■ **REQUIRED WORK**:
Below are some records. Return exactly the lines from the one containing "font-size: 20px ->" through the one containing "text: Node Cluster", both included, and only those.

■ **EXERCISE INPUT**:
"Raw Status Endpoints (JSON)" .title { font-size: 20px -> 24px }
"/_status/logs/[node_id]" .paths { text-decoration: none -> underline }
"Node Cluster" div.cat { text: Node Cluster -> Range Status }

---

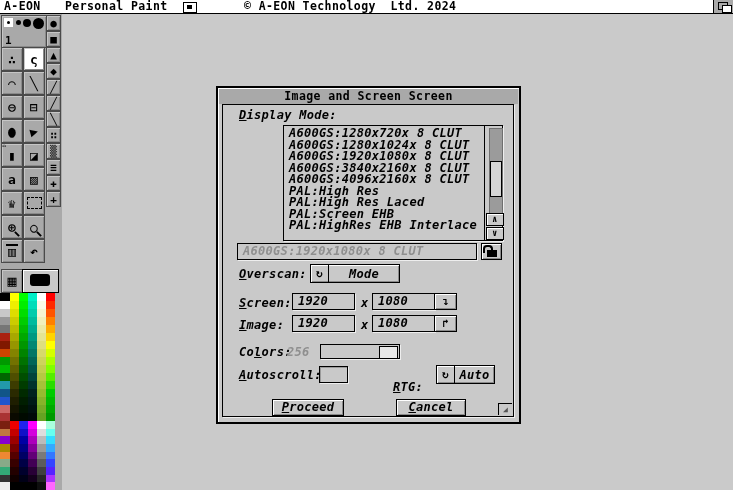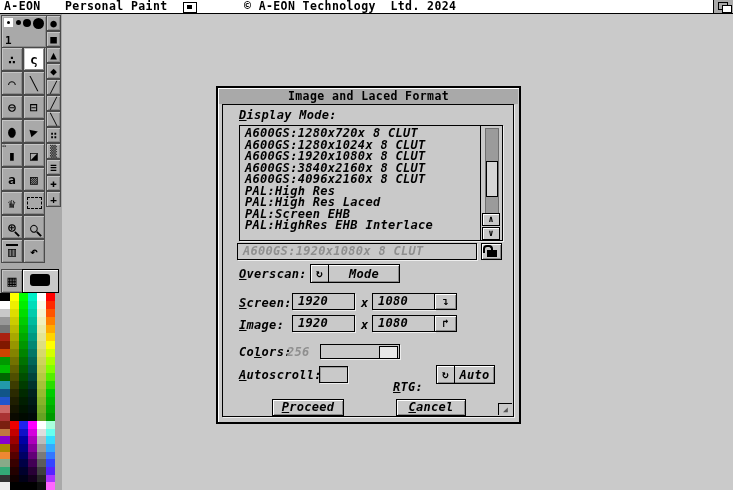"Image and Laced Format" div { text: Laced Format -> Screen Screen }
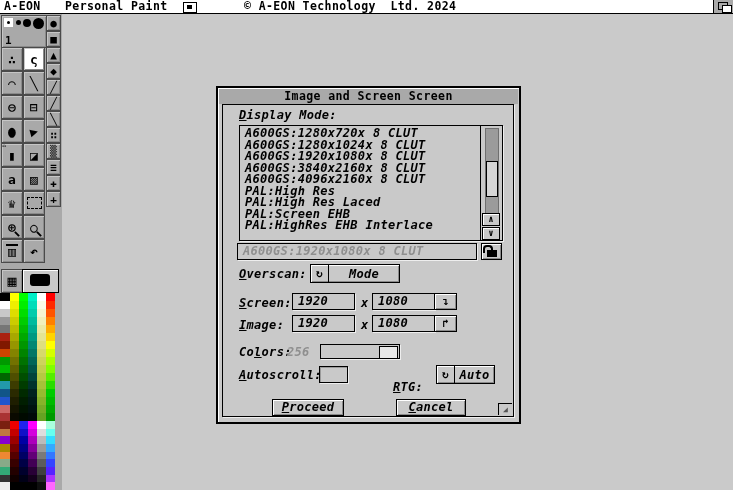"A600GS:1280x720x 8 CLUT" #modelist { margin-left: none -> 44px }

==

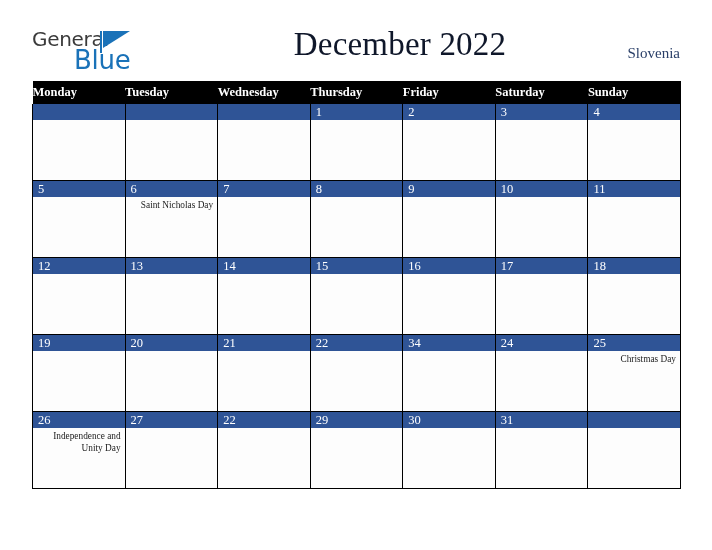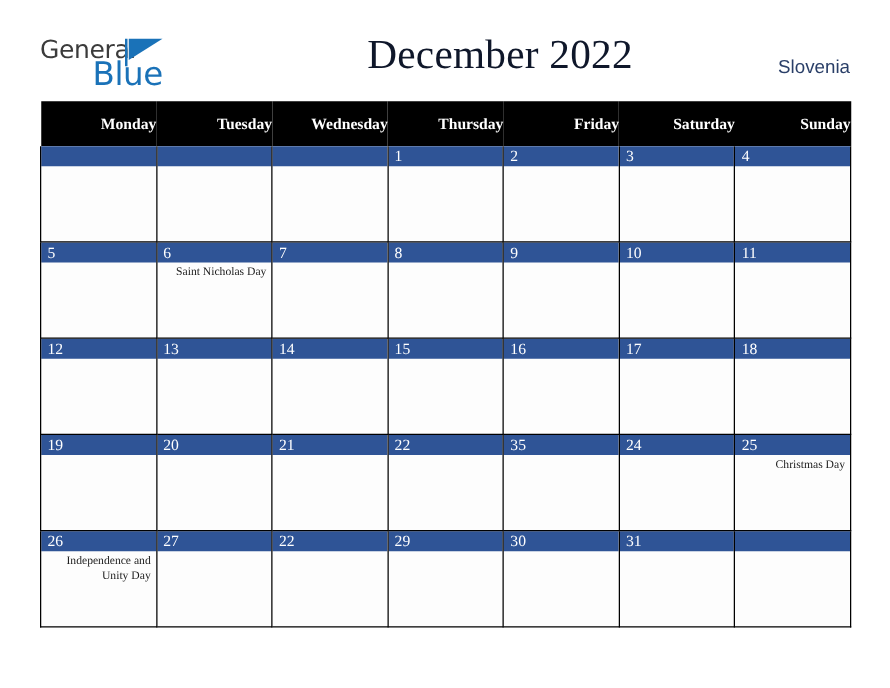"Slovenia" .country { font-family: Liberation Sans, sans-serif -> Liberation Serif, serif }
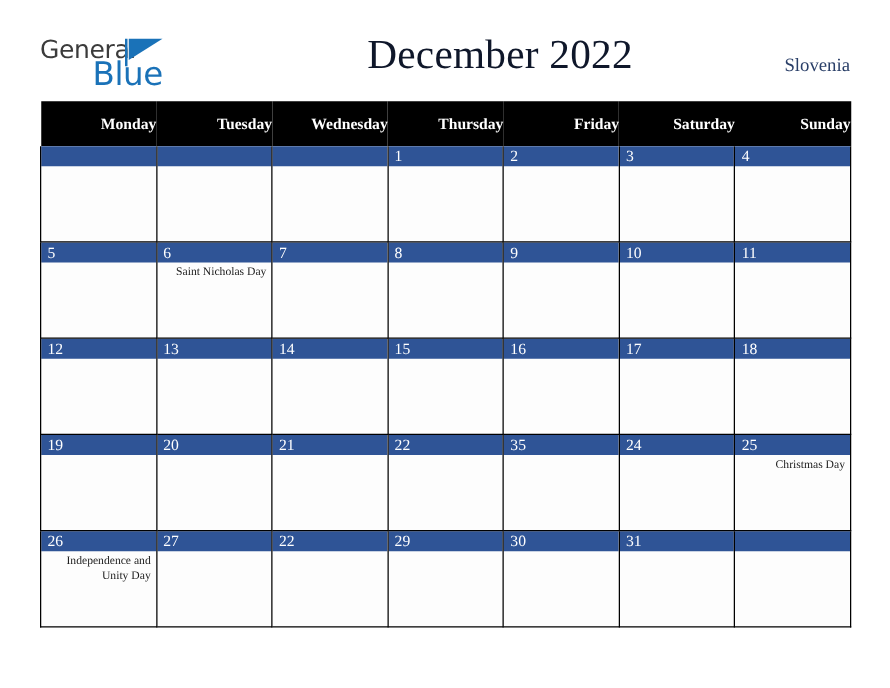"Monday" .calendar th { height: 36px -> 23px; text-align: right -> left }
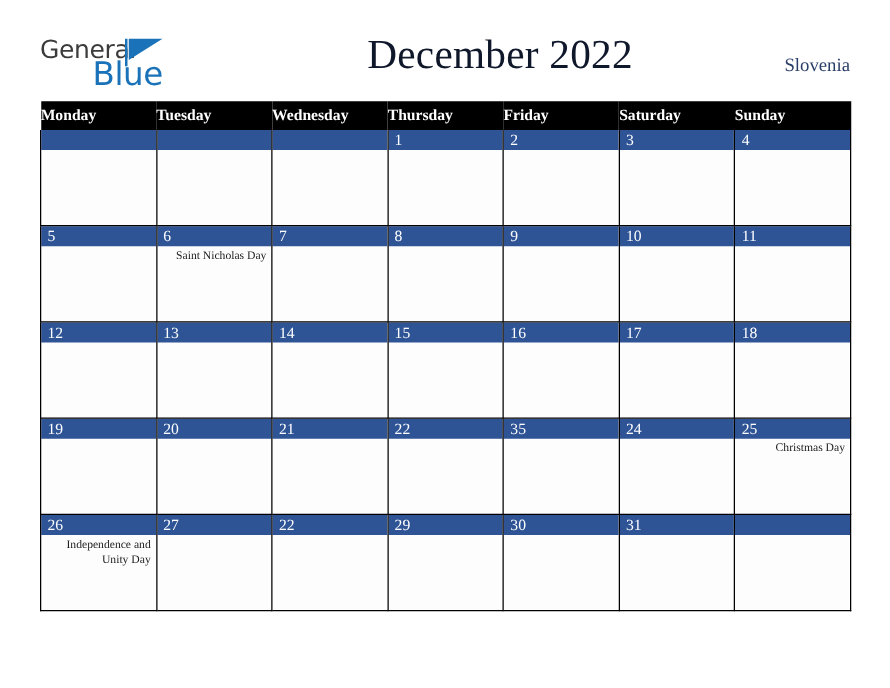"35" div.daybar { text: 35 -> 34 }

■ **WRITTEN RESPONSE**:
"Raw Status Endpoints (JSON)" .title { font-size: 20px -> 24px }
"/_status/logs/[node_id]" .paths { text-decoration: none -> underline }
"Node Cluster" div.cat { text: Node Cluster -> Range Status }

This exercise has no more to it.